The SunSphereImage Applet is displayed here if your browser supports Java. SunSphereImage requires complete Java 1.1 support. SunSphereImage displays an image of the earth showing the sunrise and sunset terminator. It uses your local timezone, which must have been set correctly, to approximate your local longitude and give the impression that you are looking down on the earth from above the equator. You can reposition the image by clicking or grabbing it with the mouse. Opt-clicking (Mac) or Alt-clicking (Windows), or Control-clicking displays the time of sunrise and sunset for the nearest city to the mouse.

Click the "spin" button (if visible) to rotate the globe continuously. You can also grab the globe with the mouse and spin it directly. You'll see that city lights "twinkle" because the transformation from the underlying map to the globe reveals different patterns of the yellow city color. You can spin the globe faster or slower (or in the wrong direction) by dragging it with the mouse.

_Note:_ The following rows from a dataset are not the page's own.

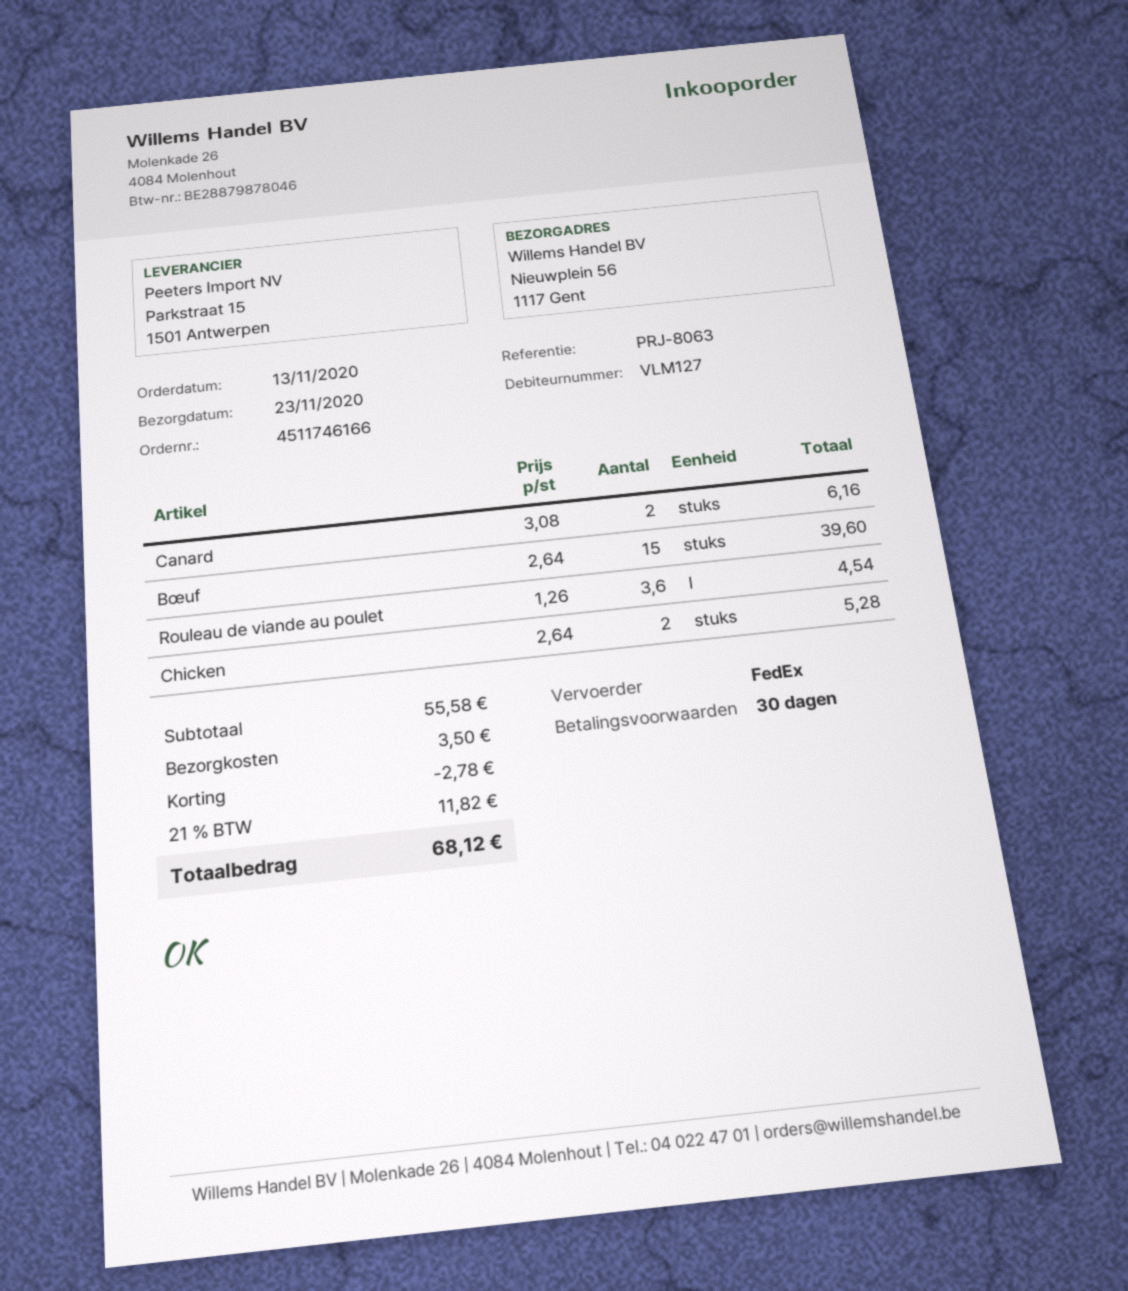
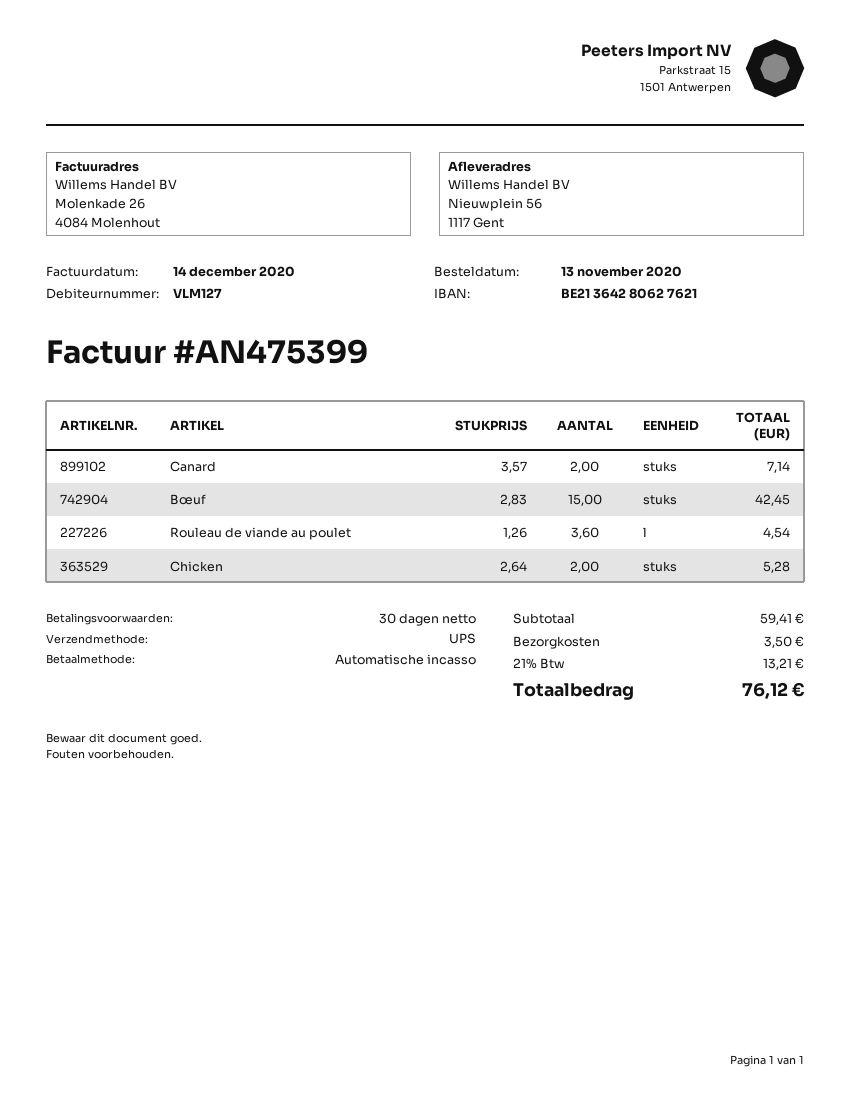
shipping method: FedEx -> UPS
Canard: 2 x 3.08 = 6.16 -> 2 x 3.57 = 7.14
Bœuf: 15 x 2.64 = 39.60 -> 15 x 2.83 = 42.45
subtotal: 55.58 -> 59.41
discount: 2.78 -> none
tax: 21% = 11.82 -> 21% = 13.21
total: 68.12 -> 76.12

Because rotating and spinning with latitude changes requires much more computation than longitude-only, you need to enable these features by clicking on the 'i' button or double-clicking near the globe image to display the option dialog. This dialog also lets you enable or disable the dynamic cloud display.

SunSphereImage is a large applet and takes a while to load and start running; give it time. The SunSphereImage Applet requires complete Java 1.1 support and does not run on some versions of Netscape Navigator on MacOS. Click here for a simpler applet that should work on all browsers that support Java.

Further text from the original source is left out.